Can you tell us more about the title track please?

It’s actually the oldest song on the album: I wrote it before {Awayland} was released but it wouldn’t have fit on that album. Also, it was a song that was way too close to home for me to sing in front of anybody, because it was about bereavement and losing someone that you love. I just didn’t feel like I wanted to share that with anybody.

I wrote the song by replacing the person’s name with “arithmetic” – something cold and mathematical – to allow me to keep some sort of distance, and so that I could immerse myself in the emotion of the rest of the song. Once I finished the song, I kept the word “arithmetic” in, because I realised it had lots of really nice metaphorical value. Arithmetic describes the basis of all mathematics, so I felt like prefixing it with “darling” suggested that it was about the basis of all your relationships, be that with your family, your friends, your loved ones or your lovers. And, really, they’re the basis of everything in your life, and you need to realise that, which is what the song, and the album, is about.

Once I wrote the rest of the songs for the album, I realised that this track had a home, finally. I realised it was the centrepiece for the album, with the rest of these songs acting as armour for, and protecting, that one song.

Is there anything that you’ve learned about yourself from making this album?

That’s a tough question. I do have a memory of being surprised by the tone of some of the songs, like, “Oh wow, I didn’t know I was gonna go there with this.” ‘No One To Blame’ is my unrequited love song, and as I wrote it I realised that I was actually singing to my teenage self; it became a song of comfort.

How much have your motivations for making music changed over the years?

I think they’re different.
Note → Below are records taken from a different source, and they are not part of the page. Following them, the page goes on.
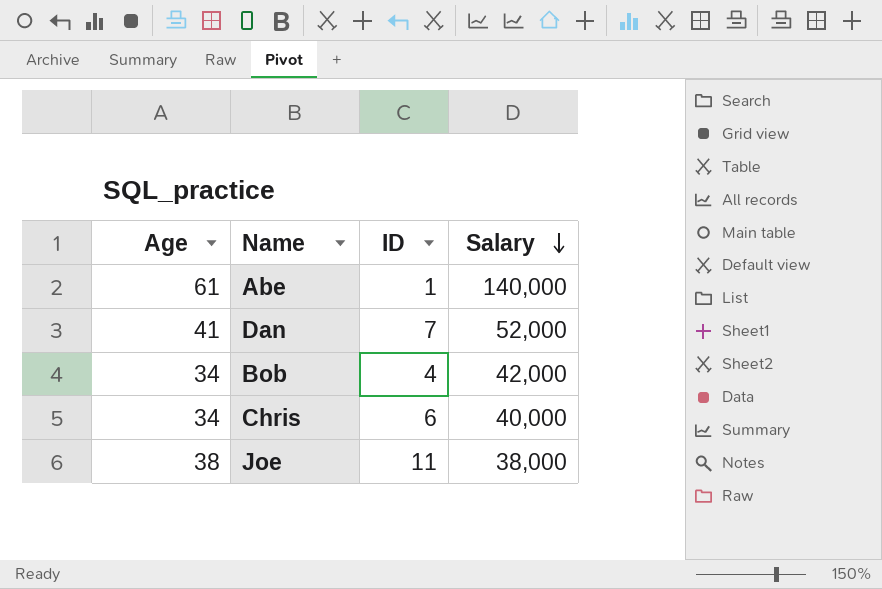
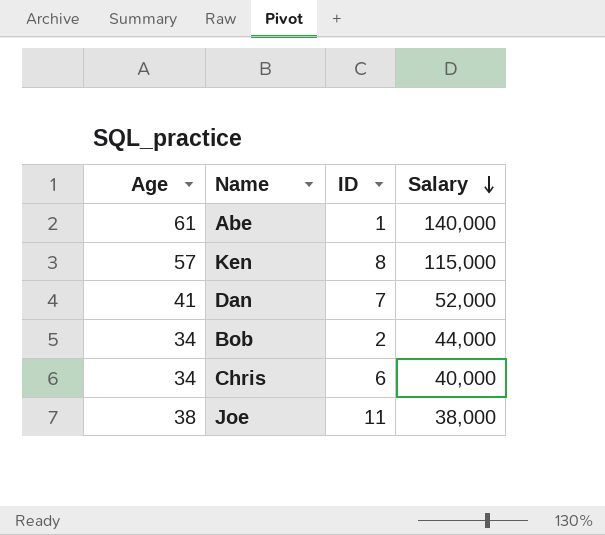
row Ken: none -> 57 | 8 | 115,000
Bob | ID: 4 -> 2
Bob | Salary: 42,000 -> 44,000

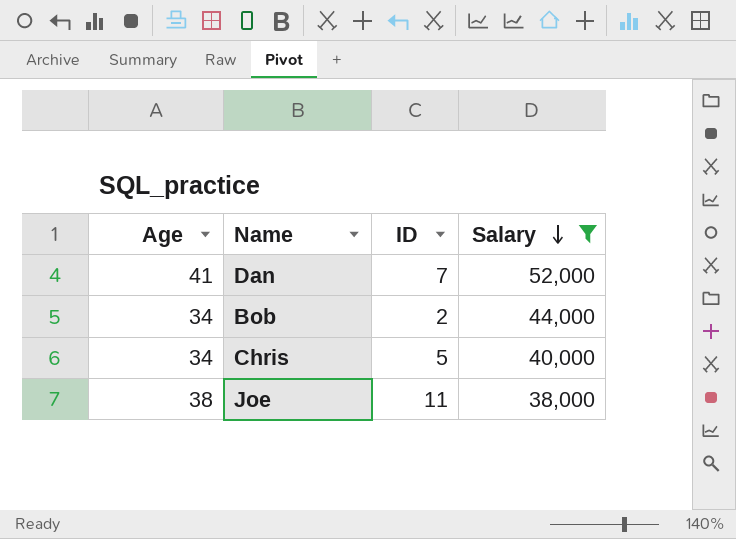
filter: none -> Salary <= 52,000
Chris | ID: 6 -> 5

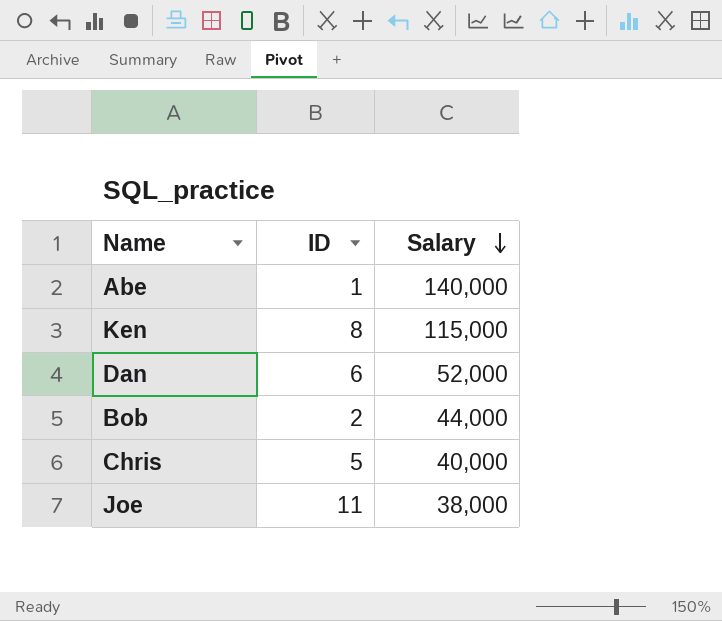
filter: Salary <= 52,000 -> none
column Age | position: 1 -> none
Dan | ID: 7 -> 6

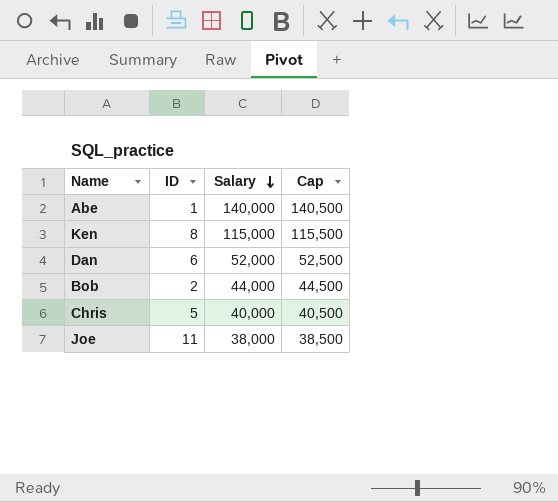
column Cap | formula: none -> [Salary] + 500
As I said before, I was feeding from a certain indignant energy before, and I think I was really terrified of losing that anger, because that’s what I’ve always used. Ever since I was quite young, I’ve been writing about feeling repressed, and feeling at odds with society, and that anger has given me lots of songs. But now I’ve kind-of released that energy, and this album has been a complete catharsis, it’s much more open. And that’s slightly terrifying, because I don’t really know where I’m going to get the energy for the next album.

Also, if I release another album – if I live to do it (laughs) – it will probably be from a completely different headspace because, for the first time, I don’t have any songs left, or anything from the past to put into it. I’m going to have to start from scratch, and I’m kinda excited about that.